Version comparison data
----
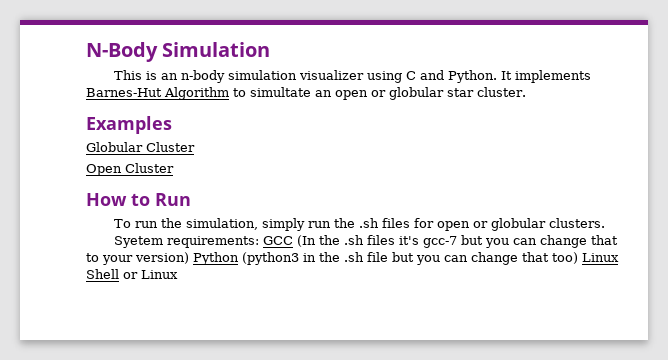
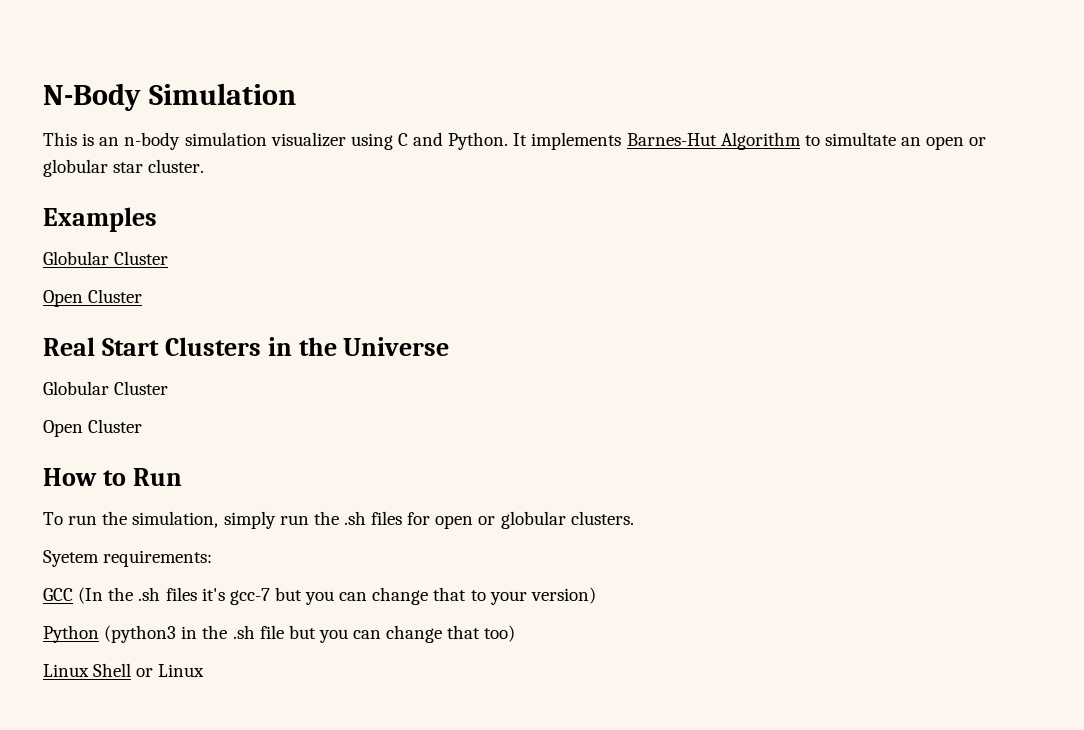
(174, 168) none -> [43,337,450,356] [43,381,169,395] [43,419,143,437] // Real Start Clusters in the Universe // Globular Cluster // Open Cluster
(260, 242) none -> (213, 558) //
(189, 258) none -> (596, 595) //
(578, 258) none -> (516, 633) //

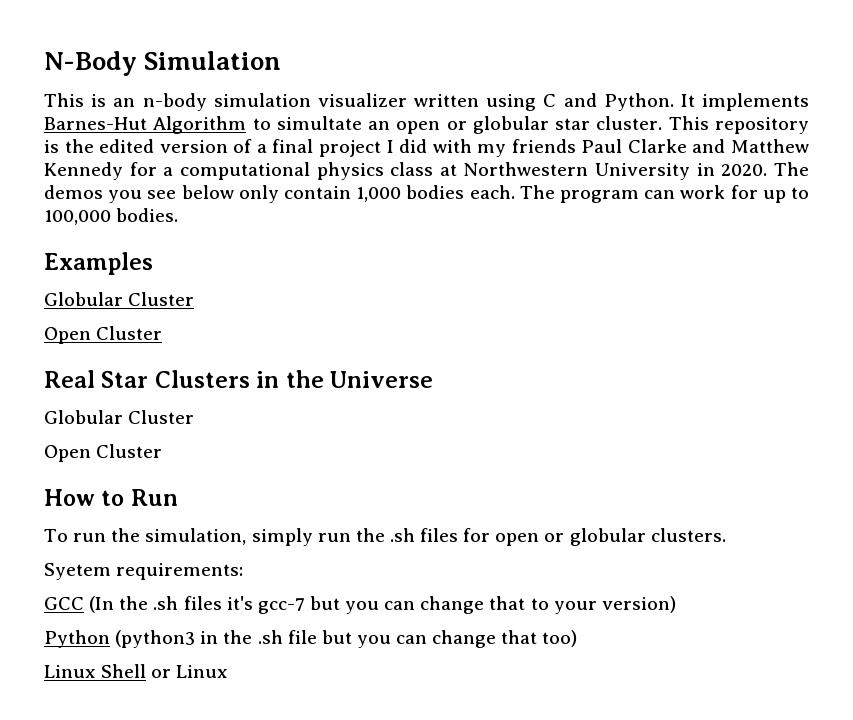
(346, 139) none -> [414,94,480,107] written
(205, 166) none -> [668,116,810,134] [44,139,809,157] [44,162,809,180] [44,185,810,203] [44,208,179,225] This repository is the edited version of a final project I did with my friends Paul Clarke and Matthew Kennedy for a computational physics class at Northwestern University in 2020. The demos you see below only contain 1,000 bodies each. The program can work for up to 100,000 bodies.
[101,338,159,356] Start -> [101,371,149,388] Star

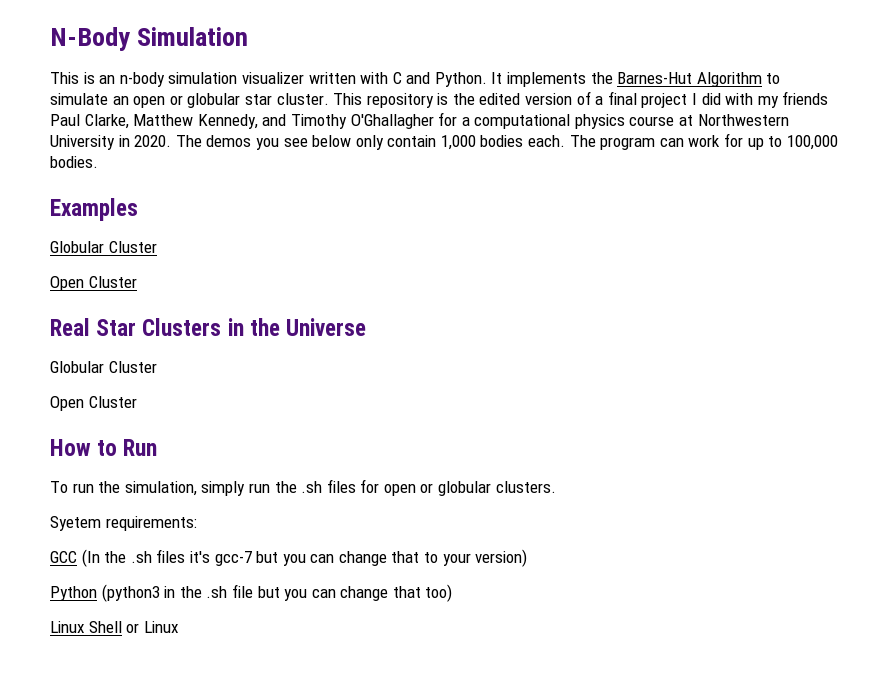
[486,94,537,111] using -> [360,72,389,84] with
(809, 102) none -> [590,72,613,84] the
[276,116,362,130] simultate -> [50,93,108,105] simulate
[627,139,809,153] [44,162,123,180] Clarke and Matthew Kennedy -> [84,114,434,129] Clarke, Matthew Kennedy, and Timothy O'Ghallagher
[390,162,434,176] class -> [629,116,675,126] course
----
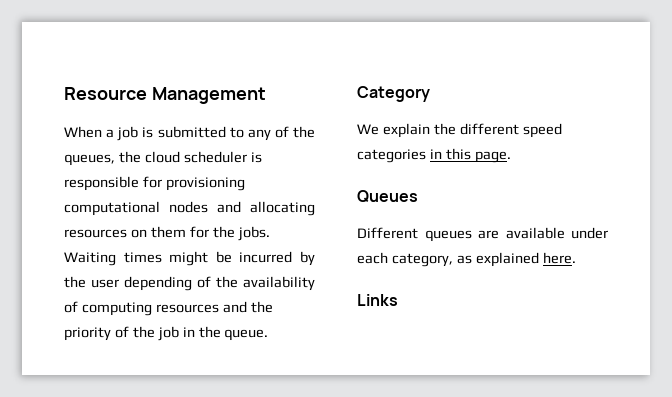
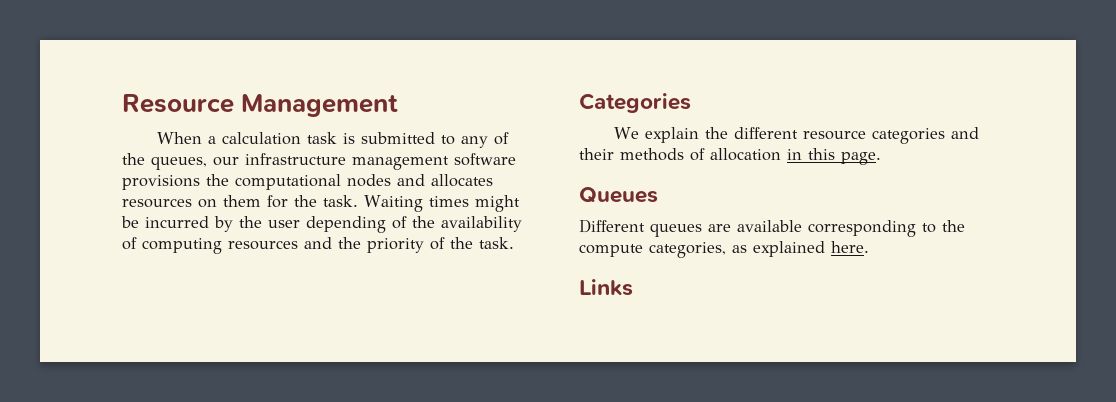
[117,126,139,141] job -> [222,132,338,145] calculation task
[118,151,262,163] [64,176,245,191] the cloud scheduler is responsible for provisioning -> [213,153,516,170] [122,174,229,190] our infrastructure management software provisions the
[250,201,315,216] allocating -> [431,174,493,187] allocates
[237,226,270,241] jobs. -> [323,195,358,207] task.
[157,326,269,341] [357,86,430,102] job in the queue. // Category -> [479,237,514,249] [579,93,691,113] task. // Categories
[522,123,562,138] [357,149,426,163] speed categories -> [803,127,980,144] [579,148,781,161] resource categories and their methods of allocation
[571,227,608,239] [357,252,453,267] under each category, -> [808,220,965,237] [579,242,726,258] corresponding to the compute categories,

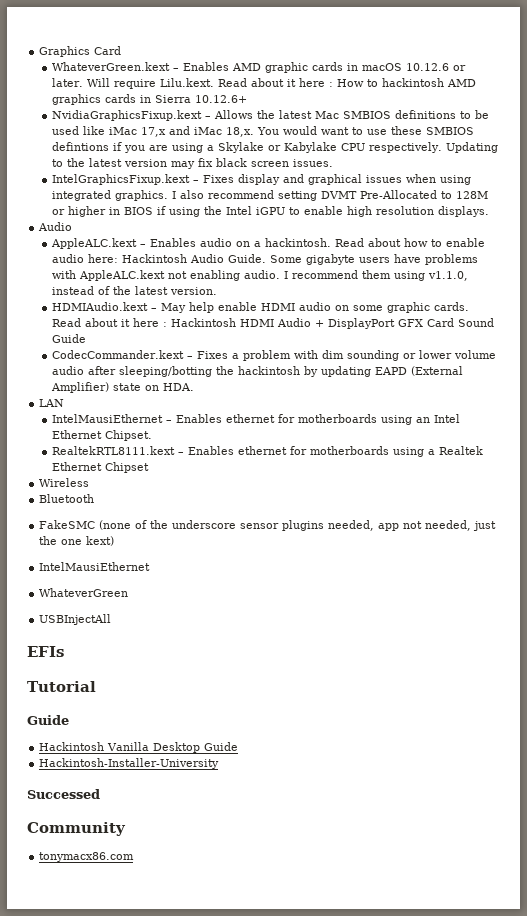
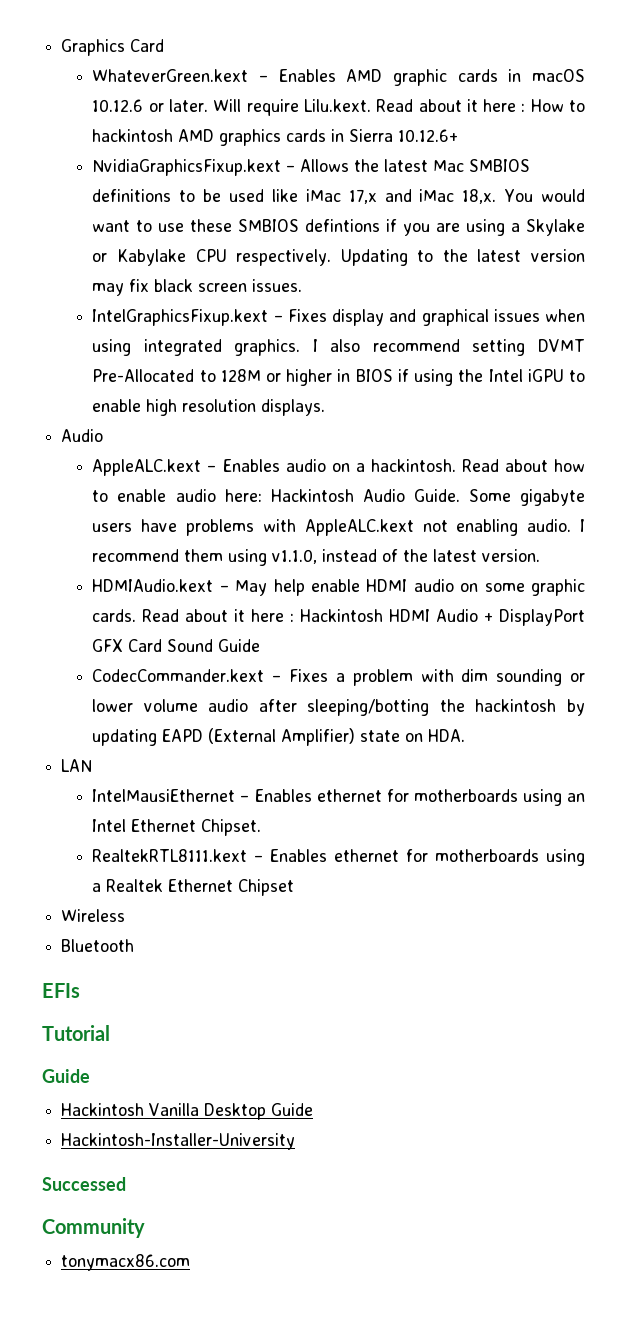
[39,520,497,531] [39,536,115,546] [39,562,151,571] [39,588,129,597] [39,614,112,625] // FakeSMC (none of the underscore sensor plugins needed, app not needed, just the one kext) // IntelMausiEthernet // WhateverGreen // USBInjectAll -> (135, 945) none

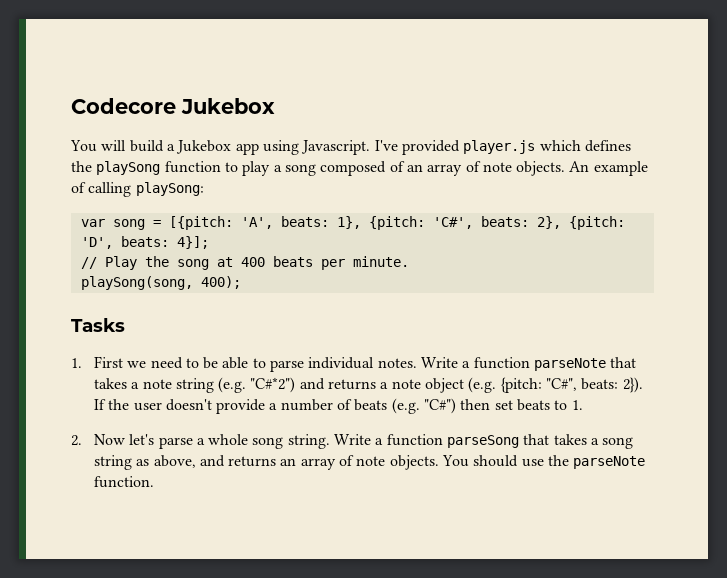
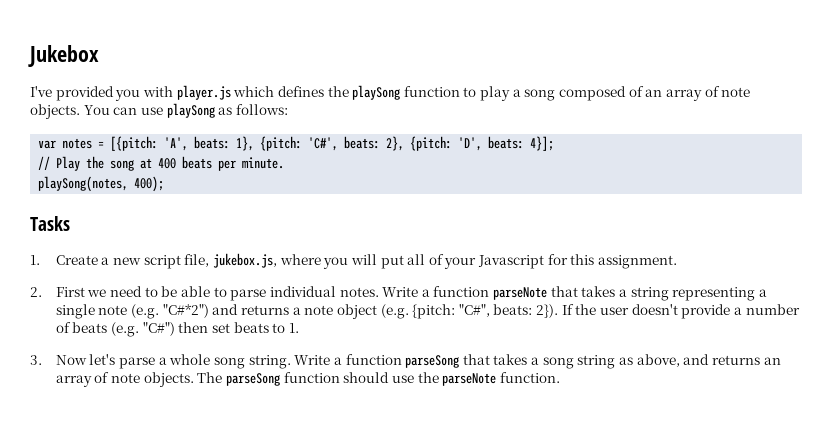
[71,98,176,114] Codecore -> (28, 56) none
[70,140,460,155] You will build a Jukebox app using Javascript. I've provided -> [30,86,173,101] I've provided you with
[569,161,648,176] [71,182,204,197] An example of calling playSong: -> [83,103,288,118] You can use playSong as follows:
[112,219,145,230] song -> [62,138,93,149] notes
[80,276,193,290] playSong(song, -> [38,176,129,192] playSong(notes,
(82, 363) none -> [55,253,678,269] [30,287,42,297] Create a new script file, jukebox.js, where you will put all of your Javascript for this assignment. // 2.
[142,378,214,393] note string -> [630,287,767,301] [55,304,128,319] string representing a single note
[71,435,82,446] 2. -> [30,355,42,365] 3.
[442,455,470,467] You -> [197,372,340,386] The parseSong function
----
* _Assignment_
Return the span of lines in the data above that opens at the line with "[276,116,362,130] simultate ->" and closes at the line with "[390,162,434,176] class ->", exactly, ends included, nothing else.

* _Reply_
[276,116,362,130] simultate -> [50,93,108,105] simulate
[627,139,809,153] [44,162,123,180] Clarke and Matthew Kennedy -> [84,114,434,129] Clarke, Matthew Kennedy, and Timothy O'Ghallagher
[390,162,434,176] class -> [629,116,675,126] course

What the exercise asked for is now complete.